■ **Exercise**
All lines at and after the one containing "text: 1,625,072 ->", up to the end of the listing below, are to be printed exactly, with the pictures omitted.

■ **Extracted entries**

>>>>>

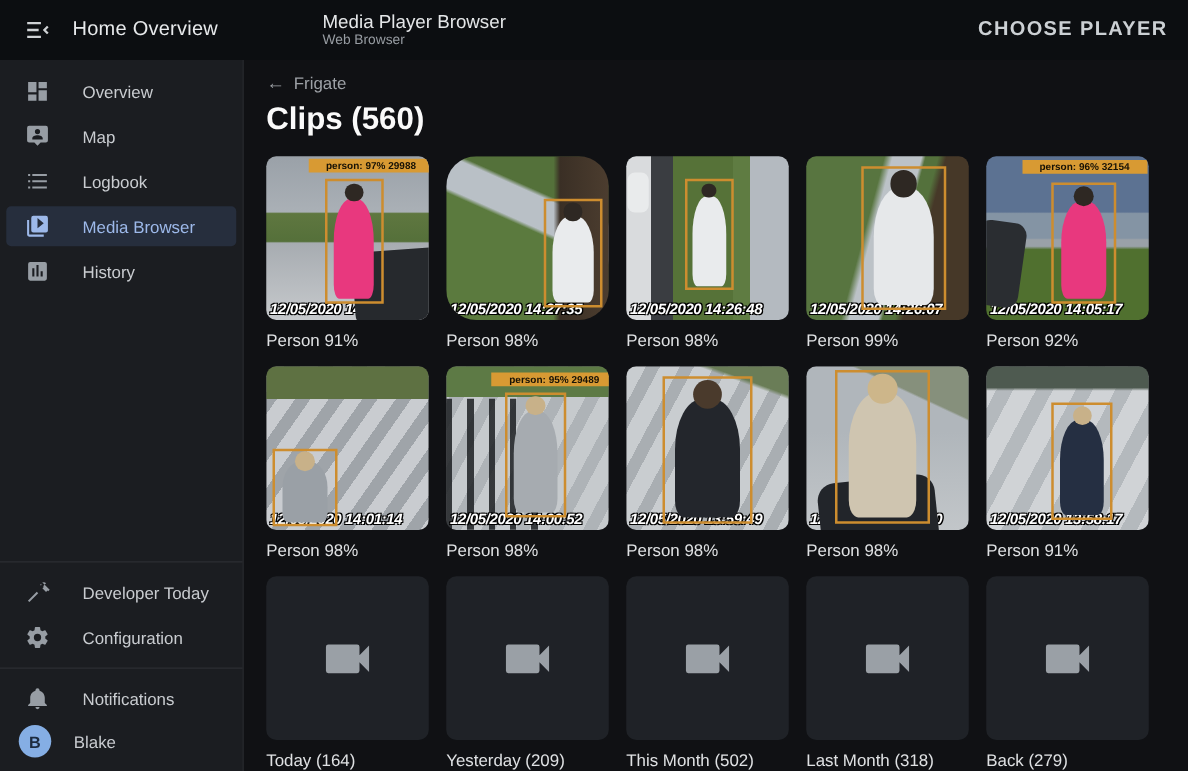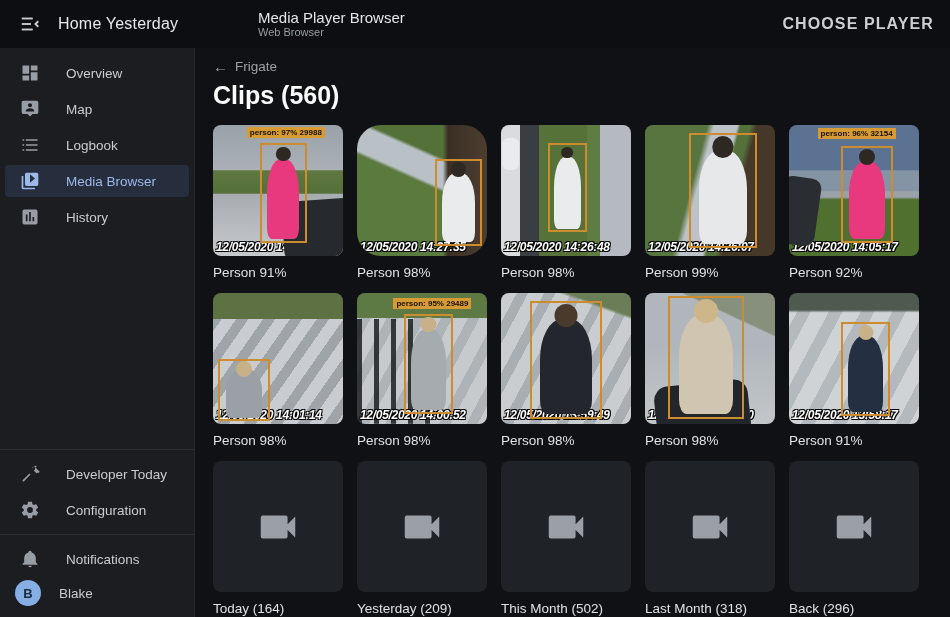"Home Yesterday" div.app-title { text: Yesterday -> Overview }
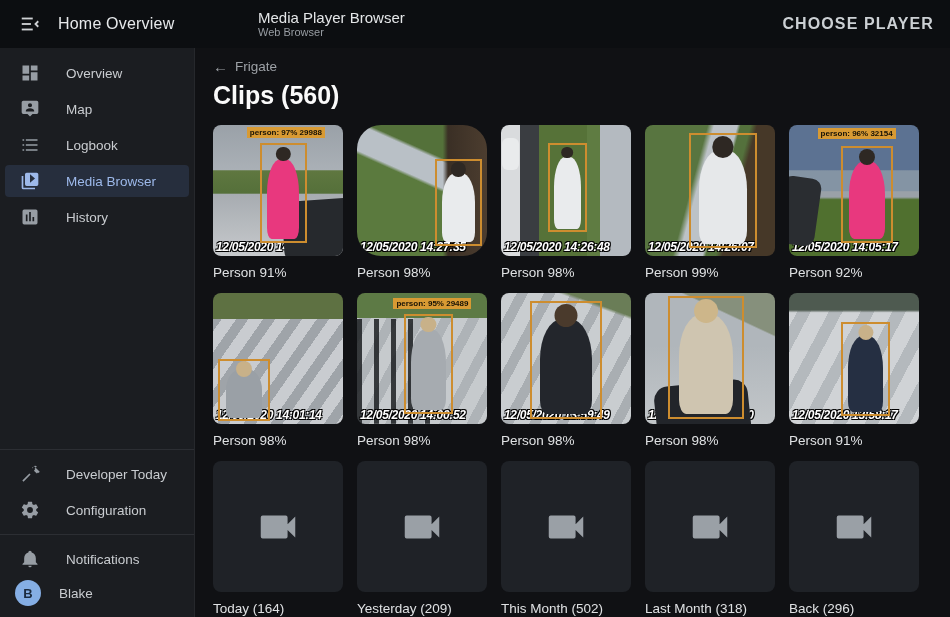"person: 97% 29988" .chip { padding: 1px 3px -> 1px 14px }
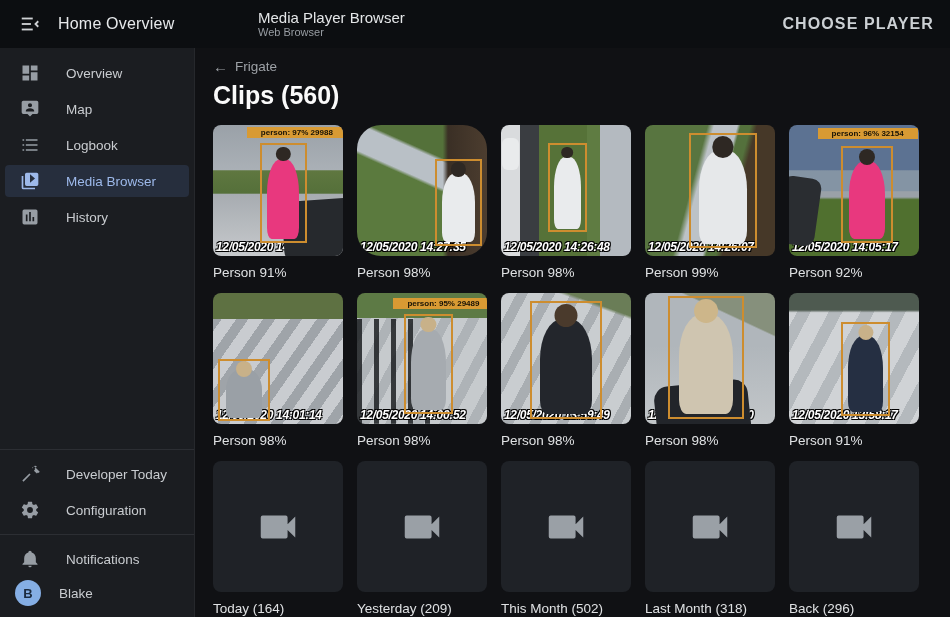"Back (296)" div.clabel { text: 296 -> 279 }
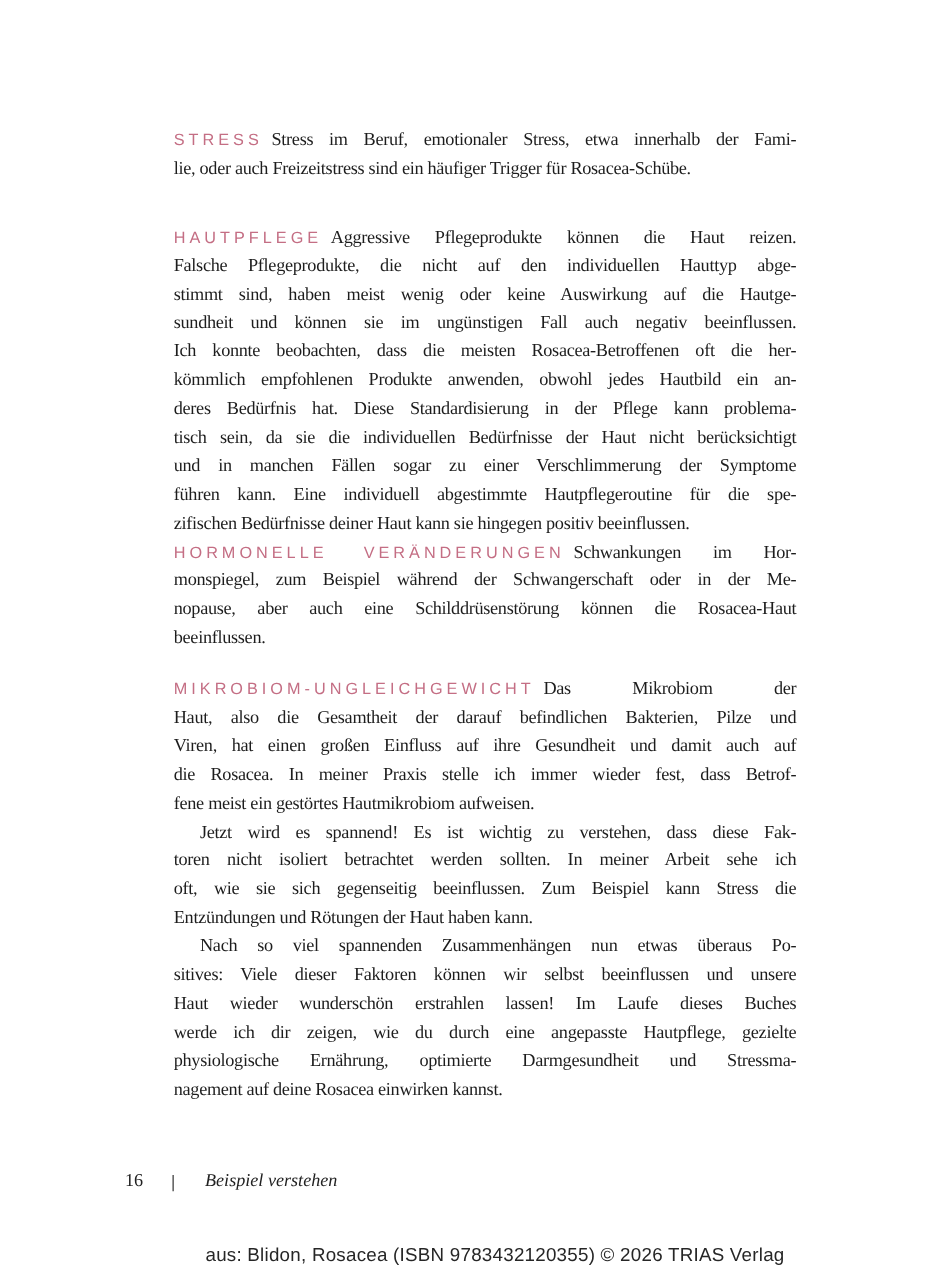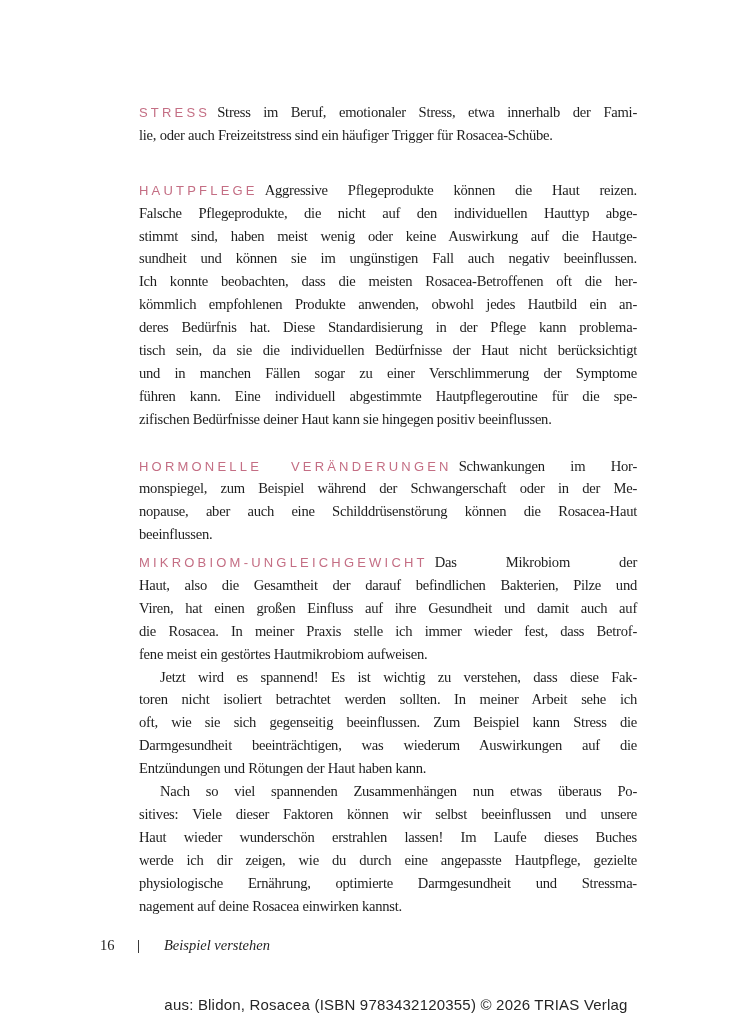"HORMONELLE VERÄNDERUNGEN Schwankungen im" .para.gap-s2 { margin-top: 24px -> 0 }
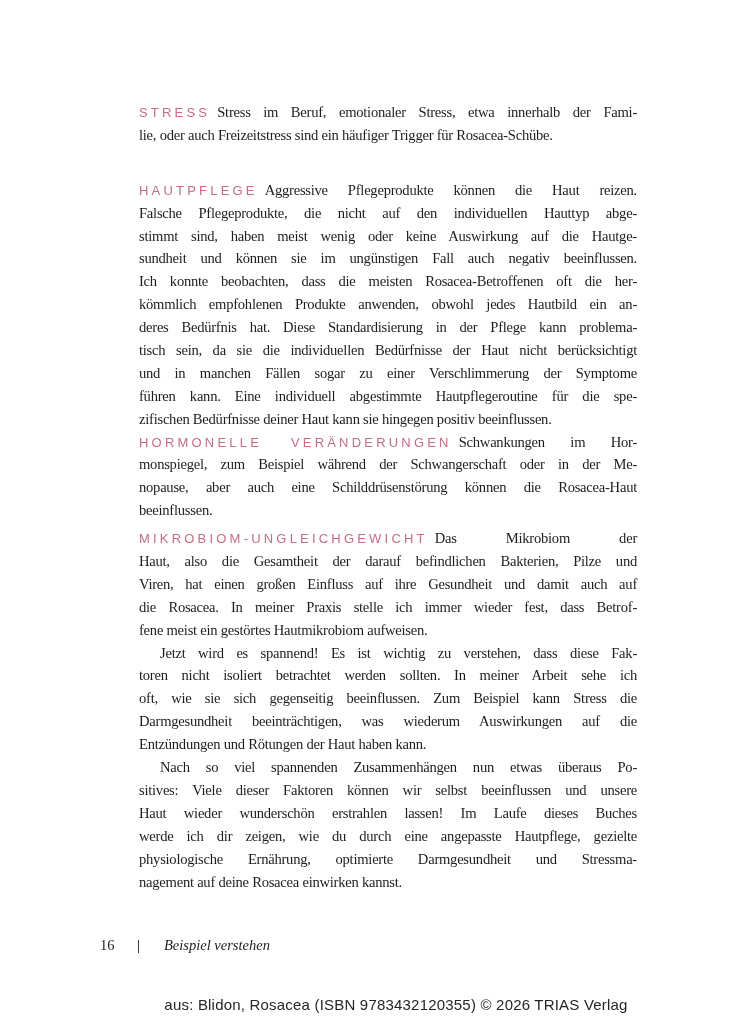"MIKROBIOM-UNGLEICHGEWICHT Das Mikrobiom" .para.gap-s3 { margin-top: 5px -> 18px }
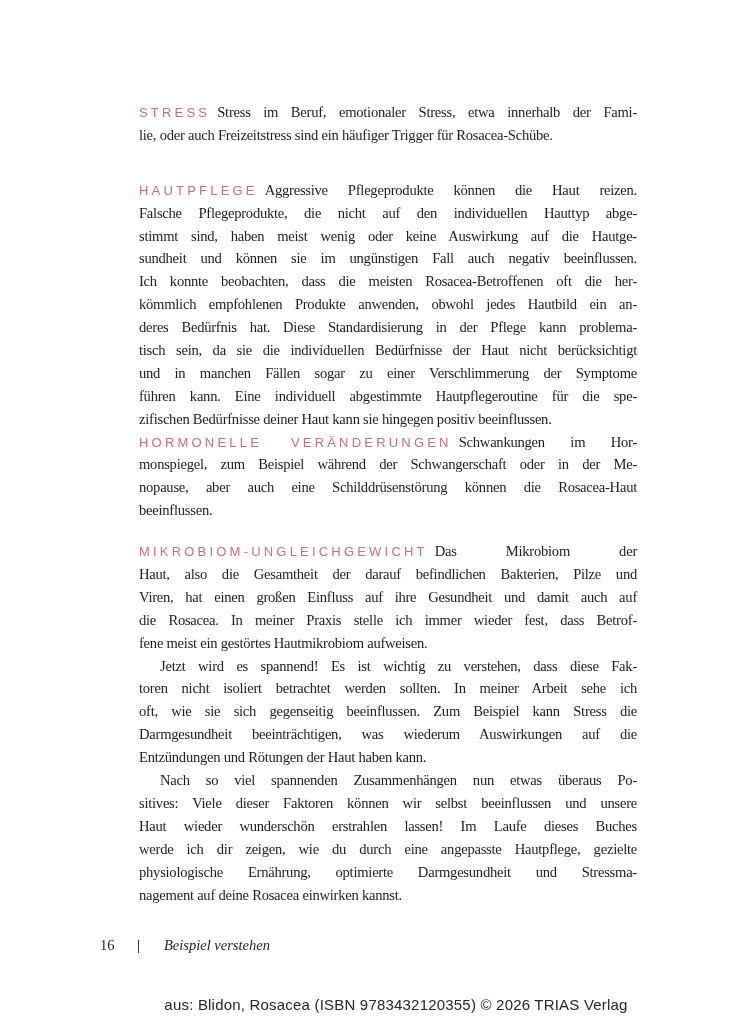"Darmgesundheit beeinträchtigen, was" div.line { html: <div>Darmgesundheit beeinträchtigen, was wiederum Auswirkungen auf die</div> -> none }
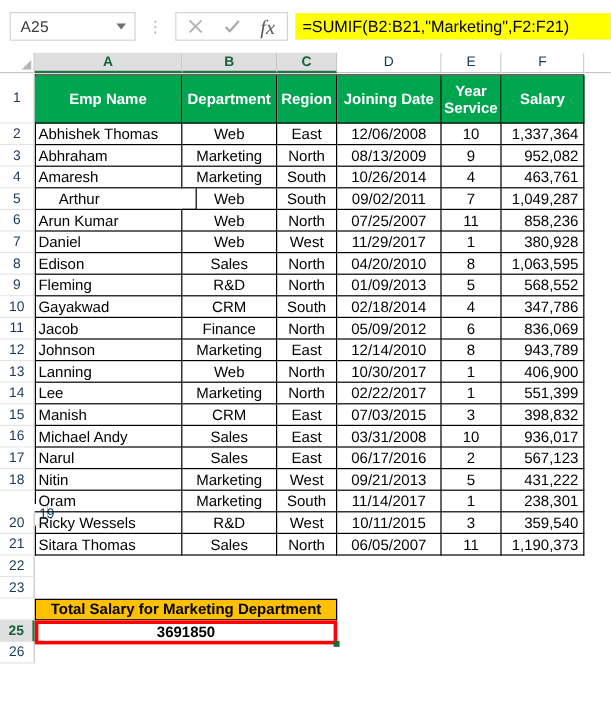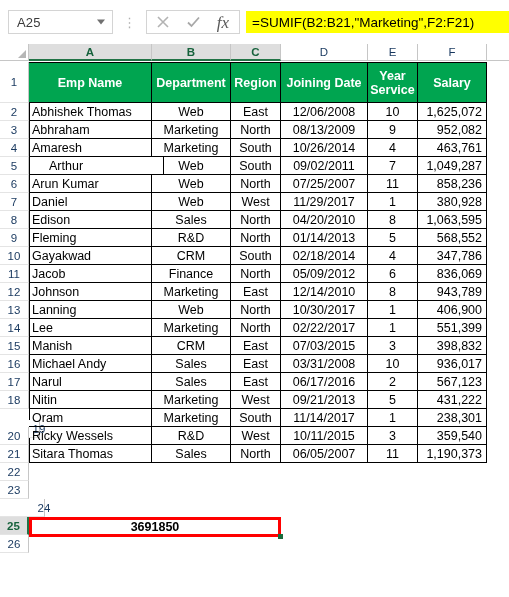"1,625,072" div.cell { text: 1,625,072 -> 1,337,364 }
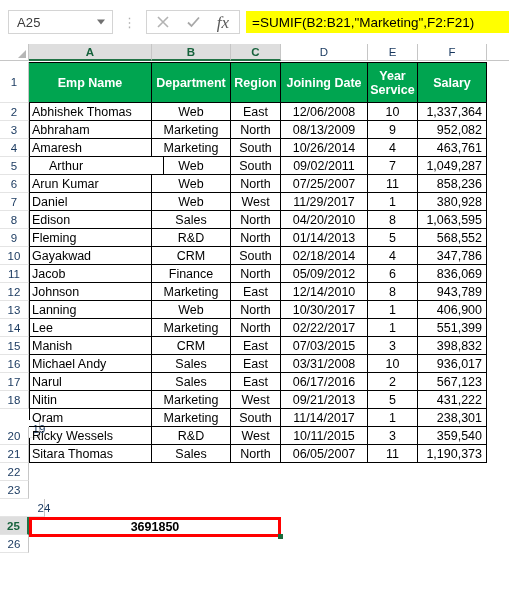"01/14/2013" div.cell { text: 01/14/2013 -> 01/09/2013 }
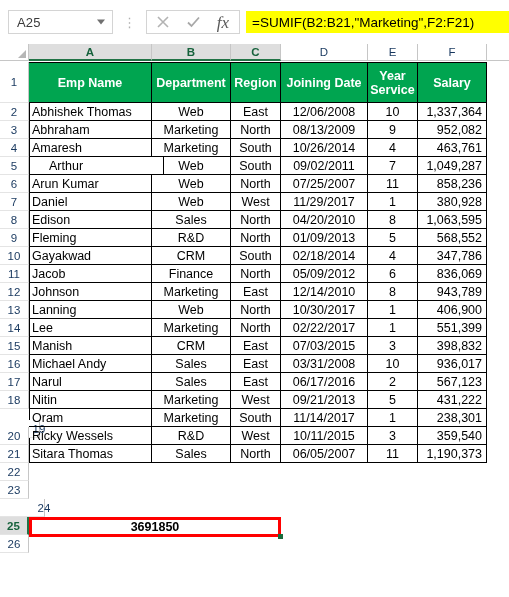"Total Salary for Marketing Department" div { html: none -> <div>Total Salary for Marketing Department</div> }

<<<<<

■ **Solved problem**
"1,625,072" div.cell { text: 1,625,072 -> 1,337,364 }
"01/14/2013" div.cell { text: 01/14/2013 -> 01/09/2013 }
"Total Salary for Marketing Department" div { html: none -> <div>Total Salary for Marketing Department</div> }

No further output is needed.